If you have read Mamang Dai before, you don’t need a recommendation to read The Black Hill. You would have already bought a copy and read it at leisure during one of the long weekends we have had recently.
For Mamang Dai doesn’t write unputdownable books, she writes books that take you over and haunt you, books that seep into you and colour your soul, that wake your consciousness to other stories, other histories, and other ways of seeing and reading the world.
If you thought her The Legends of Pensam was an unusual novel, one that wove together legends, myths and histories, you must have also learnt to expect the unusual from Mamang Dai. Here is another such book—written with her trademark style, one that paints landscapes and mindscapes with such ease and finesse, that one flows into another.
Lives intersect, people pass each other and then meet in impressive and meticulous plotting, and histories collide and create stories that pass away through the mists of time.
And yet she talks about significant phases of history. This novel is about French missionary presence in what is now Arunachal Pradesh, and Assam. It is a story of colonial expansion, and missionary zeal and brave foolhardiness.
It is the love story of Gimur and Kajjinsha, the latter a historical figure who was hanged for the killing of Christian missionaries Father Krick and Augustine Bourry in the 1850s.
You can already see that the lives of Kajinsha and the missionaries collided, ending badly for all three, but how they met, what actually happened, the nature of their interaction, the lives of all these four characters, as chronicled in this book, is born of Mamang Dai’s imagination. And what a birth it is. She has the restless chieftain, Kajinsha, a man of the mountains, one who can sense his way to his destination, one who values most his independence, fall in love with a girl from a different tribe and place, Gimur. They elope to a life of love together, one that proves more elusive than anyone would think.

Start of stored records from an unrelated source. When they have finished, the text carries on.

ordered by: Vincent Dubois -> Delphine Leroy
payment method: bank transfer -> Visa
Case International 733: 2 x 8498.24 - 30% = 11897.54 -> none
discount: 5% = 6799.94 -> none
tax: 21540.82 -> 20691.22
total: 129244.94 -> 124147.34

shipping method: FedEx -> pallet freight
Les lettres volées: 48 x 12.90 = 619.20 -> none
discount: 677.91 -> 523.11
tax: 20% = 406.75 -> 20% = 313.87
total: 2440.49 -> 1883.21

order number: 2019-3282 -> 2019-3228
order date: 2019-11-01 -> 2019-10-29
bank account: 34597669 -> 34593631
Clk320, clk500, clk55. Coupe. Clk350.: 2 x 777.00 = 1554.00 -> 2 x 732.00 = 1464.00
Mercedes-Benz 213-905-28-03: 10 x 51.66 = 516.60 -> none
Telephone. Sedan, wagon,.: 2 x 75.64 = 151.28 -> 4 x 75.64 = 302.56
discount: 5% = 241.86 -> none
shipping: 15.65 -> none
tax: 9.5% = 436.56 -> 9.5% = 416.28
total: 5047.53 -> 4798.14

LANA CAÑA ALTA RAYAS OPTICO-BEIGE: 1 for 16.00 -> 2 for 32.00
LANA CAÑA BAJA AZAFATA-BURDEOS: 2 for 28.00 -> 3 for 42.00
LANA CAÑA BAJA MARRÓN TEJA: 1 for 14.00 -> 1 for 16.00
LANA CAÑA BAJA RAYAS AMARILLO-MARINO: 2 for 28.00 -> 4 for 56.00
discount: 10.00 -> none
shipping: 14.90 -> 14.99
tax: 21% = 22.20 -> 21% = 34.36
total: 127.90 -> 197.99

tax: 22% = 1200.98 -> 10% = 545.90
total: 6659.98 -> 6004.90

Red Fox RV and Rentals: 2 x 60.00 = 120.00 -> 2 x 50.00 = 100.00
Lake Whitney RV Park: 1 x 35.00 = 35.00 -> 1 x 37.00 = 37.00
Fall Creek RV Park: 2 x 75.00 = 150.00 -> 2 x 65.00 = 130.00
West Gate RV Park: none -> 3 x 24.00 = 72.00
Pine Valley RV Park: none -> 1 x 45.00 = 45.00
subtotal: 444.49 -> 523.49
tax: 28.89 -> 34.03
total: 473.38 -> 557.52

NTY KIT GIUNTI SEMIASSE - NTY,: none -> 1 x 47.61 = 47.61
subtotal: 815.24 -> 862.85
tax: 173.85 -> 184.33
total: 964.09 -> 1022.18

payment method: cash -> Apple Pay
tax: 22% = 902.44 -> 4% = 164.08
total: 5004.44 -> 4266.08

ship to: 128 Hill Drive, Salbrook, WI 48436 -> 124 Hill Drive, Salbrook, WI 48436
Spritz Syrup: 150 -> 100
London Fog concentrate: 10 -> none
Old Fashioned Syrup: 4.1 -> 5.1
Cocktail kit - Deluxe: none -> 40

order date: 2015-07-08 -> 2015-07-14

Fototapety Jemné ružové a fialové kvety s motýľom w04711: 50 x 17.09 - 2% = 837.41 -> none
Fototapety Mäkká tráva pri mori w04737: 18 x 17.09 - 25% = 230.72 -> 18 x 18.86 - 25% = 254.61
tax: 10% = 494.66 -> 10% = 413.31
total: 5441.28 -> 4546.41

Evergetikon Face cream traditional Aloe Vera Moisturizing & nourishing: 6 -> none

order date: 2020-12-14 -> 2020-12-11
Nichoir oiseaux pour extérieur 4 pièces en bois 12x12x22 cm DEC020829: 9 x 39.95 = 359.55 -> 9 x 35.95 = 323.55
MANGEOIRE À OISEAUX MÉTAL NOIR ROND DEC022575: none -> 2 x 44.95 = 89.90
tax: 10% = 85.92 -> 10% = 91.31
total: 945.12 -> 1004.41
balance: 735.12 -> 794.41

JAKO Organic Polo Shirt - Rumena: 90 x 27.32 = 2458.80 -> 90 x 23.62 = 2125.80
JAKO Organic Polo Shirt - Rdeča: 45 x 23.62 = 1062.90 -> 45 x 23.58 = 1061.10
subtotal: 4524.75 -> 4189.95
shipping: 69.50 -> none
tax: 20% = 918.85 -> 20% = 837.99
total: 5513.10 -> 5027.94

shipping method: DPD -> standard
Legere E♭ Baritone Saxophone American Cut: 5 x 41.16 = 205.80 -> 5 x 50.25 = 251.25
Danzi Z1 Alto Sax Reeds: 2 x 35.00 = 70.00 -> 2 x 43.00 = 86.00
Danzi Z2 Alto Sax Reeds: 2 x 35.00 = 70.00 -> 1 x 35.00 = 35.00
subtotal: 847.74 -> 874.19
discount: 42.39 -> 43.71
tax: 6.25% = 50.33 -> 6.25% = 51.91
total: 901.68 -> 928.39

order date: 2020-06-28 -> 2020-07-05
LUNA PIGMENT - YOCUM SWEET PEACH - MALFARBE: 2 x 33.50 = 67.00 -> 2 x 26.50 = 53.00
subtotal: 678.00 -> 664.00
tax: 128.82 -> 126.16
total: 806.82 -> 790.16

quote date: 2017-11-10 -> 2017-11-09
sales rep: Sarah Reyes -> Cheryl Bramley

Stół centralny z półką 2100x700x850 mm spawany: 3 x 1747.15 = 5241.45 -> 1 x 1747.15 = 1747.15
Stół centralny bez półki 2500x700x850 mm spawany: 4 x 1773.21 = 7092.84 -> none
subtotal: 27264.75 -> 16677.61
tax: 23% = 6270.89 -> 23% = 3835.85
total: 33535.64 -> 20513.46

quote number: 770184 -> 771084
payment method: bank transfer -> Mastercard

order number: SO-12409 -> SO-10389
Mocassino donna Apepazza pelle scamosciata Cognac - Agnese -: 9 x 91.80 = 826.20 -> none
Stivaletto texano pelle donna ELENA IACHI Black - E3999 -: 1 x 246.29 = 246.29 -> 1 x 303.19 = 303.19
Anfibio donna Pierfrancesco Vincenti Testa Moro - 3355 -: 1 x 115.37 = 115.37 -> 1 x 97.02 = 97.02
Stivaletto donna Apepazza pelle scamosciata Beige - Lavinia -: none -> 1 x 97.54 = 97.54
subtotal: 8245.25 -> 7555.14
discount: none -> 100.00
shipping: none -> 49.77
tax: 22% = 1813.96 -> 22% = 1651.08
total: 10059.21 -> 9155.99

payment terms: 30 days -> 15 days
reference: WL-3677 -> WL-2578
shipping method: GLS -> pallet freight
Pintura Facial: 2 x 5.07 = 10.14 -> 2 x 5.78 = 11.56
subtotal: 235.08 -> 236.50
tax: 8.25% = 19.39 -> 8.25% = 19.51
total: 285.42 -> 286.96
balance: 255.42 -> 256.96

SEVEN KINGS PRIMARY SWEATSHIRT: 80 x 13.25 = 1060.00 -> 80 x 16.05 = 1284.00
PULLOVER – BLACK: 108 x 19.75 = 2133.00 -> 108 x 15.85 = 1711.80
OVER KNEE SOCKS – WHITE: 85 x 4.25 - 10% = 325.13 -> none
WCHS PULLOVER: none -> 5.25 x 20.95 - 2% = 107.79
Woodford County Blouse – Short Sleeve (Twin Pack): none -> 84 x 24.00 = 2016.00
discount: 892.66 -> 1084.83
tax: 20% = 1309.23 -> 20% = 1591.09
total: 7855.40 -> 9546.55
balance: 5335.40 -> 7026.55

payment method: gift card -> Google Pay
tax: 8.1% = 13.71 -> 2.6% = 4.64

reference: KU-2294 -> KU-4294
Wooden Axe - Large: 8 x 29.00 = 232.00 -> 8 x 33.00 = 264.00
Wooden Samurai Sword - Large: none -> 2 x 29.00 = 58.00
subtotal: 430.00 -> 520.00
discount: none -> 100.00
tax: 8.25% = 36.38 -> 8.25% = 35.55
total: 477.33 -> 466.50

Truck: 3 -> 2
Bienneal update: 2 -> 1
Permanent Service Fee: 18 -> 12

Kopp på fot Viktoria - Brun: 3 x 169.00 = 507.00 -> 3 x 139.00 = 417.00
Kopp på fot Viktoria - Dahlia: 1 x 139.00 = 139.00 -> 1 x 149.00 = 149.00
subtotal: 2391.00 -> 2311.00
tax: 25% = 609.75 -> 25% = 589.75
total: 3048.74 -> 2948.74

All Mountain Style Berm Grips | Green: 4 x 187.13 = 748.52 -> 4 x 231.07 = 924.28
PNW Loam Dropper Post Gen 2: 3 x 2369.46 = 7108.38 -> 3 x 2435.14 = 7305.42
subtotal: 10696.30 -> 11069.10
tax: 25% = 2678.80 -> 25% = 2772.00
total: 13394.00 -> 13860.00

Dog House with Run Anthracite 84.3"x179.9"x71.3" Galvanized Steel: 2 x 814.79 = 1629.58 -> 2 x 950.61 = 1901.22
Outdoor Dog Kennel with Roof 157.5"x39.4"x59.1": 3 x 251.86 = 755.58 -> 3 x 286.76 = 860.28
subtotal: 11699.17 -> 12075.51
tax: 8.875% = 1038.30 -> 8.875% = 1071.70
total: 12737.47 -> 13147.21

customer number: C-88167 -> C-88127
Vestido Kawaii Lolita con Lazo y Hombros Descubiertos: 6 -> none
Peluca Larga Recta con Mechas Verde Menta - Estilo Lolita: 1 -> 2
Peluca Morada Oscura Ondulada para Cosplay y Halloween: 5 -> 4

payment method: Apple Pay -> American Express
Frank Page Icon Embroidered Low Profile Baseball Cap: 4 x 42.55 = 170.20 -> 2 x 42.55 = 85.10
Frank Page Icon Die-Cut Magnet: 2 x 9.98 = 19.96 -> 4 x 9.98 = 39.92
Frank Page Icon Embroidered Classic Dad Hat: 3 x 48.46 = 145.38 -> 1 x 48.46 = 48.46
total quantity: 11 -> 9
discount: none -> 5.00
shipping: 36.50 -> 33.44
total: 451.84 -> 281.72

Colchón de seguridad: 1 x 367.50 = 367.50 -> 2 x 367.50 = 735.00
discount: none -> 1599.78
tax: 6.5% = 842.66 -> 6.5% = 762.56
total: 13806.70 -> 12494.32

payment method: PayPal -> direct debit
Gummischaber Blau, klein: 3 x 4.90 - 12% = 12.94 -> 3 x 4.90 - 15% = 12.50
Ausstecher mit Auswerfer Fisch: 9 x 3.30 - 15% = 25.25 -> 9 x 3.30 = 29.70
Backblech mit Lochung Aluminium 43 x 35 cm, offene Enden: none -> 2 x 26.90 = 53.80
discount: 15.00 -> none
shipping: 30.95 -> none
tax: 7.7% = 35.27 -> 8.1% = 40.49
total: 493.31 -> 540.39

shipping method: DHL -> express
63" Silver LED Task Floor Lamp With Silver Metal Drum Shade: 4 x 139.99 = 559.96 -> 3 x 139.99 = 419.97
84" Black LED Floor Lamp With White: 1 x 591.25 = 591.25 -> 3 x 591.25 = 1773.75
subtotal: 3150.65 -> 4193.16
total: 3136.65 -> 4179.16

The missionary of love, Father Krick, lands up in their part of the world, in search of a route to Tibet, which he finds with the help of locals, who help him for reasons of their own.
His travels take him through Gimur’s village, and through Kajinsha’s country, and he is strangely fascinated by Gimur’s tribe and Gimur herself. They glimpse each other in sickness and in health, they challenge each other’s convictions, and they share fascination for the unknown, both in search of love.
The complicated relationships between people and tribes, the political machinations of tribal chieftains and colonisers, the changes wrought by the British presence, and the always strange and complex nature of love, make for a plot that sucks you in and spits you out at the end. We are all part of stories, stories that are significant, hugely important to us and to others who share our time and space, but who cares? Will the stories even survive the changes of time? Does it matter at all in a universe that has seen it all, seen it again and again, where the material never changes and can be found in all places at all times?
It is typical Mamang Dai that we read a historically located novel, one that makes us aware of places and times we are so distant from, filling in the blanks in our historical knowledge and imagination, and we end up philosophising about the nature of narratives in the grand and elemental story of the universe, full of incidents and accidents.